Tomato based curries/gravies/sauces: Insist on ‘no butter’ or cream to be added to these as a garnish.
Stick to your diet
Here are a few easy ways to stick to your diet and enjoy a night out:
- Avoid buffets when possible. Not only do buffets offer too many tempting options at arm’s length but they also prove very difficult when it comes to portion control. Better instead to order à la carte and choose exactly what you want to eat.
- Start your order with a clear soup. This tends to fill up your stomach, making it easier to stick to portion sizes during the main course.
- Ask for water. Instead of juices, energy drinks or mocktails—water is nature’s best zero calorie drink.
- Choose your appetizers carefully. Order ones that are preferably protein based [like paneer, chicken, tofu or fish]. Protein foods again tend to bring about a feeling of satiety.
- Make sure the steward understands your dietary restrictions: Most restaurants now recognise the need to please the increasing number of ‘health conscious’ clientele.
- Always order salads. The extra fibre will help in reducing your appetite for the main course.
- Stick to eating small portions. Don’t try to polish off the entire bowl/plate of what you have ordered.
- Order less to start with. Most restaurants serve fairly large helpings, which can be shared. Find out the serving size and mentally divide them with the number of diners with you.
- Give into your cravings.

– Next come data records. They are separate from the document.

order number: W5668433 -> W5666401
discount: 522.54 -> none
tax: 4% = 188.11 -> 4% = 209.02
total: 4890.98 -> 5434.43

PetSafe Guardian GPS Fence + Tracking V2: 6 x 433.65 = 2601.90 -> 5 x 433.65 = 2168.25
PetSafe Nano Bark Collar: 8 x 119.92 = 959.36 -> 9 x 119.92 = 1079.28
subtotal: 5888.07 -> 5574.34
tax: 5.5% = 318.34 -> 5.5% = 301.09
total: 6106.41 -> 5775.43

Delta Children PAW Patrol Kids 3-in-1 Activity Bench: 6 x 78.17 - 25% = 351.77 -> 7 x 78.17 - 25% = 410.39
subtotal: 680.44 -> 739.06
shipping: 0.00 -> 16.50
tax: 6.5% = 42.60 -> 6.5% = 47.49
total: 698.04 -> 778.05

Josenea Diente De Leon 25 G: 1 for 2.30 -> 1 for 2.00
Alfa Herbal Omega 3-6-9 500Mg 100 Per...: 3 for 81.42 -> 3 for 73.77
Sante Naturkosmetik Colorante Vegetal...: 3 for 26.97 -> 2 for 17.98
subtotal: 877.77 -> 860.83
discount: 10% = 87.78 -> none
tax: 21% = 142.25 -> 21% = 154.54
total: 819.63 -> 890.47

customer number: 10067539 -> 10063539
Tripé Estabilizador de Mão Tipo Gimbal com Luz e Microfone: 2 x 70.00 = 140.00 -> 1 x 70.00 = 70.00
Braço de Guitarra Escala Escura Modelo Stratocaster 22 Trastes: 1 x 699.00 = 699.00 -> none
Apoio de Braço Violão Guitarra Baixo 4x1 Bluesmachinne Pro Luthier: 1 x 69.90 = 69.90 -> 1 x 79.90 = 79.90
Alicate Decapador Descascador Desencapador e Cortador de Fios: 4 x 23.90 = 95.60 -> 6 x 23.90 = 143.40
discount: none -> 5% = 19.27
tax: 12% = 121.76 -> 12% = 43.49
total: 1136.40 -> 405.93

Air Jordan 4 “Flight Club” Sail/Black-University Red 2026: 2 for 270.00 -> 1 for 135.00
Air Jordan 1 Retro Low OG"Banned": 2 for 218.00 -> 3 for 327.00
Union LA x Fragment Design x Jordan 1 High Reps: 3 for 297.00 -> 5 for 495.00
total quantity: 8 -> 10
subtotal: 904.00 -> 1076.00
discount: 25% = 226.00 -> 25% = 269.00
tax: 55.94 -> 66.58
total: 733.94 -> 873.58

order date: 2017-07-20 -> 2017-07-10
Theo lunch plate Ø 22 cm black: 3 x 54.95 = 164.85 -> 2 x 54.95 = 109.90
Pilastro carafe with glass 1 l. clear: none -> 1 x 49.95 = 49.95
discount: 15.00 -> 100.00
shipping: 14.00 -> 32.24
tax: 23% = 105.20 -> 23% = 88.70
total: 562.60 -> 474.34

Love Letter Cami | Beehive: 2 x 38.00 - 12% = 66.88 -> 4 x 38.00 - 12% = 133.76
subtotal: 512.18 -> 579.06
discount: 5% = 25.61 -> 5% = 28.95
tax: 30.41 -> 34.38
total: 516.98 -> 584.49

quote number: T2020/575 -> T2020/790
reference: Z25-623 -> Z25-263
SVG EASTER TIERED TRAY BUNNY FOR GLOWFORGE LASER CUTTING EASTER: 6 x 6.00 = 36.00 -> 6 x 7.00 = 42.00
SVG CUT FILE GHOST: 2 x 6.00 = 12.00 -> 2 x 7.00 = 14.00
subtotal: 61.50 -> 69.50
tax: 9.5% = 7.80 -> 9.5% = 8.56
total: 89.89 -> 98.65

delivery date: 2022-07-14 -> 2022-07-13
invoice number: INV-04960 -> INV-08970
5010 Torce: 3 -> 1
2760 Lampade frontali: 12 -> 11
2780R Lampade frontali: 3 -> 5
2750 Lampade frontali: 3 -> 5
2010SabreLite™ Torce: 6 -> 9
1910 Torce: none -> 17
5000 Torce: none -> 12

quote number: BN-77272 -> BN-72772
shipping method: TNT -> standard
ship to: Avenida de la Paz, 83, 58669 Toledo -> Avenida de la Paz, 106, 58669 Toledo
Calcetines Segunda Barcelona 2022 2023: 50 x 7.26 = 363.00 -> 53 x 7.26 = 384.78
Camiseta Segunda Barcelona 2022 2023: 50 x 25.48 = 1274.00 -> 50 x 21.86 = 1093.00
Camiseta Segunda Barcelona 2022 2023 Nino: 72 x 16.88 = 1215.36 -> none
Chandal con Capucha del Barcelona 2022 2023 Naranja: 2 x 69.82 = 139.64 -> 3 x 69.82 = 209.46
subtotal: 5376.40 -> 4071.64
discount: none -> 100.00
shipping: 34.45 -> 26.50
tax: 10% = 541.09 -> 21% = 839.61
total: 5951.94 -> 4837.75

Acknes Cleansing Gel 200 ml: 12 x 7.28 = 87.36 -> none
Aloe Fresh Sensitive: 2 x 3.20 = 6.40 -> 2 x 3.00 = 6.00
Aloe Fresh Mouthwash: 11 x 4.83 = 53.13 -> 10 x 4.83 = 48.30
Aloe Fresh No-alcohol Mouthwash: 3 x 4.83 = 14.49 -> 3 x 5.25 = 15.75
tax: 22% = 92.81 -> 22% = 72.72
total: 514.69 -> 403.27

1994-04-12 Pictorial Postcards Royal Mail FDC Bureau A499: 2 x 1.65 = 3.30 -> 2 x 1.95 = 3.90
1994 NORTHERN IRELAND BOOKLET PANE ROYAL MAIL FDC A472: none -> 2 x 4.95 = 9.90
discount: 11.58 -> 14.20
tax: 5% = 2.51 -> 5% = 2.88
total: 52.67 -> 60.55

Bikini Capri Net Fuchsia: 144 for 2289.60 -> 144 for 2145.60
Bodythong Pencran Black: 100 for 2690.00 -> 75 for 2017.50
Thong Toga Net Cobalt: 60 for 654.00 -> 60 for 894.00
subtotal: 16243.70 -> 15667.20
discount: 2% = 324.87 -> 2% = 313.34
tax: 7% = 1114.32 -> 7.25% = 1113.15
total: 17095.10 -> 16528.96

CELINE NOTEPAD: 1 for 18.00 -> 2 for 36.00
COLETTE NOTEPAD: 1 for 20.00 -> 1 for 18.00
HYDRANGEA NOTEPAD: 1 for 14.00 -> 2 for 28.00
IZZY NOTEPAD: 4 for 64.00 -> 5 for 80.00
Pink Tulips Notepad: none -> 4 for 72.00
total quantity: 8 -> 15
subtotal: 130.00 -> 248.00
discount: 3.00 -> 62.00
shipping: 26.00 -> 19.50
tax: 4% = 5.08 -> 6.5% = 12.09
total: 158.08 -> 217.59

A nibble here and a piece there [or even a spoonful of that sinful dessert!] isn’t going to wreck your diet.
For all you die hard ‘diet nuts’ or ‘health freaks’ interested in ordering and picking out healthy foods from the menu, here’s what you need to mention before placing your order and also some healthy options to pick.
Stress on the fact that the food should be made with no oil, butter, ghee or malai and chances are that instead of the food floating in a bed of oil, it’ll be made with less oil.
Soups, starters and appetizers: Tomato soups, Mulligatawny soup [or simply pepper rasam] or dal shorba, tandoori items, kebabs [shashlik] are usually a safe bet for starters, instead of Chicken 65, fried kebabs and pakodas.
Main course: Plain rice or rotis instead of the biryanis, naans or roomali rotis.
Side dish: Dal tadka, vegetables, pulses or chicken/ fish cooked in a tomato based curry [Ask the steward if it isn’t specified in the menu].
Authentic Chinese food is usually low-fat, bland and mostly healthy. Unfortunately, the Indian version can be quite the opposite—oily, spicy and unhealthy. Again, make sure you ask for food to be cooked with ‘no oil’.
Soups and starters: Sweet and sour soups, hot and sour soups, egg drop soups or any non-creamy soups are good. Steamed momos are an excellent option instead of the fried wantons, manchurians, and chicken lollipops/drums of heaven.
Main course: Noodles or fried rice made with less oil and extra vegetables.
Side dish: Stir-fried dishes with extra veggies.
Avoid creamy and cheesy dishes.
Soups and starters: Any clear soups or minestrone. For starters, anything grilled is a better option than the fritters.
Main Dish: Pastas in tomato sauce instead of white sauce, grilled sizzlers instead of cheesy baked dishes, and grilled chicken/fish instead of fried versions.
Sides: Grilled/steamed vegetables instead of mashed potatoes/French fries.
Healthy options are not always be possible to find but sensible eating helps. With the correct choices, you can continue on your weight loss journey and remain an inspiration for people who give up too easily.